PSA Nitrogen Gas Plant

The technology of air-to-nitrogen generation with the use of adsorption processes in PSA Nitrogen generators is well-studied and widely applied at industrial facilities for the recovery of high-purity nitrogen. This is then used in many industries. PSA Nitrogen generators for these industrial applications are designed to produce high-purity nitrogen by regulating gas adsorption and adsorbent (Carbon Molecular Sieves) regeneration by changing pressures in two adsorber-adsorbent-containing vessels. This process requires a constant temperature, close to ambient. The pressure swing adsorption process in each of the two adsorbers consists of two stages running at intervals of a few seconds.

At the adsorption stage oxygen, moisture, and carbon dioxide molecules diffuse into the pore structure of the adsorbent whilst the nitrogen molecules are allowed to travel through the adsorber–adsorbent-containing vessel to be delivered as high-purity nitrogen. To produce high-purity N2, three processes can be used.

Directly with the PSA plant: We can achieve up to 99.9% pure nitrogen directly from the PSA Nitrogen plant.
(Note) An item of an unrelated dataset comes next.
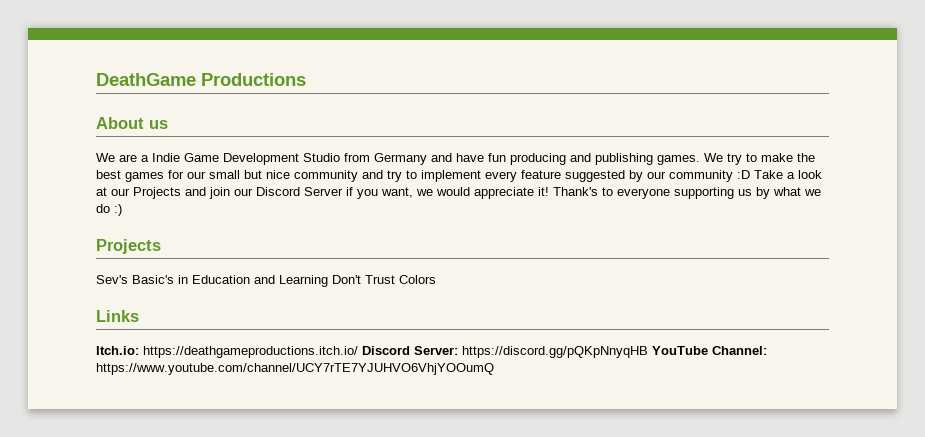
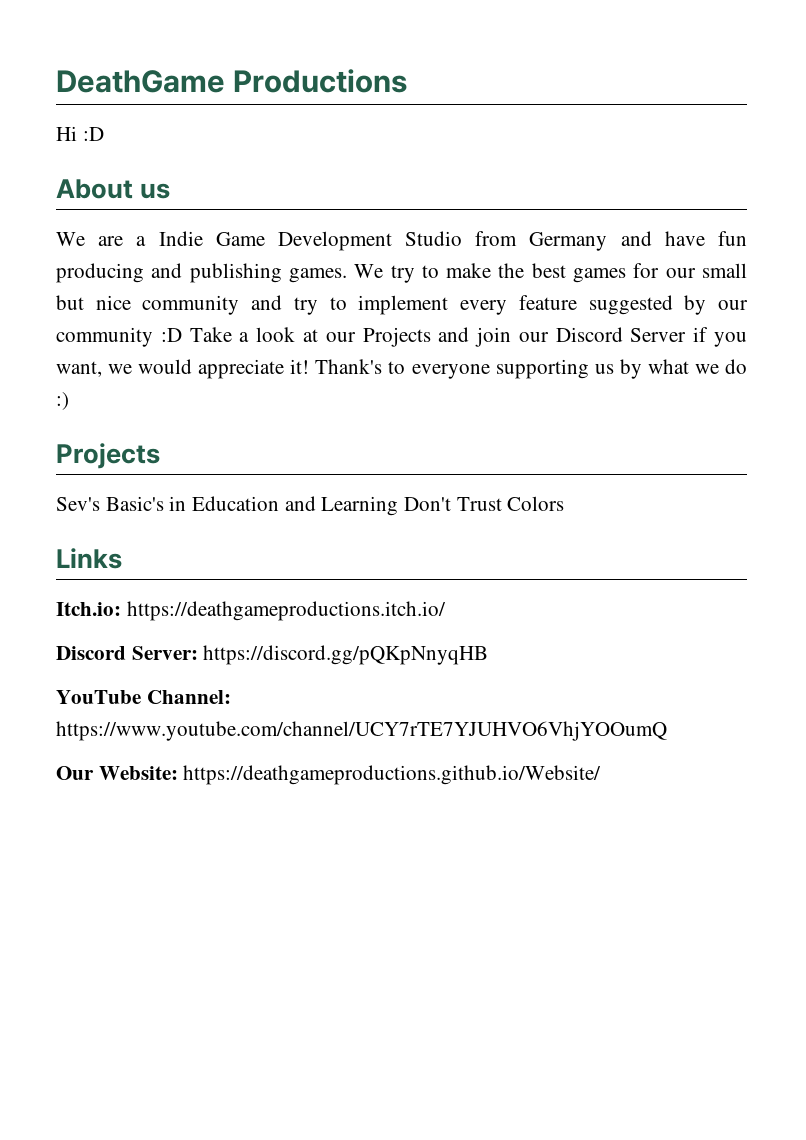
(306, 79) none -> [56,126,104,141] // Hi :D
(358, 352) none -> (446, 611) //
(648, 352) none -> (489, 655) //
(494, 369) none -> [56,765,602,785] // Our Website: https://deathgameproductions.github.io/Website/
But for larger quantities, this is not economical.

De-OXO System: In industry palladium, de-oxo units are used for nitrogen purity up to 99.999%. In this system, 99% pure N2 from the PSAsystem is mixed with H2 fed in a de-oxo tower filled with a palladium catalyst and the following exothermic reaction takes place O2+2H2 ---2H2O

Copper De-oxo System: This type of de-oxo unit required two externally heated tower-filled copper catalysts. for an endothermic reaction. O2+2Cu---2CuO

The copper catalyst bed can be regenerated by adding hydrogen during the regeneration step. for these 2 step processes i.e DE oxidation and regeneration, two towers are necessary to achieve a continuously operating de-oxo system. The nitrogen from the PSAplant with remaining oxygen passes one of the towers without adding hydrogen. On passing through the tower, the oxygen is removed by reacting with copper and copper oxide form. The advantage of a copper de-oxo unit is that the high-purity nitrogen leaves the unit dry and without any hydrogen. In both types of De-oxo plants, hydrogen gas is required for the removal of oxygen in the De-oxo system with a palladium catalyst and for the regeneration of copper catalyst in the copper de-oxo system. Hydrogen gas can be arranged in a hydrogen gas cylinder or ammonia cracker base hydrogen generation plant. It can also arranged by water electrolysis type hydrogen plant.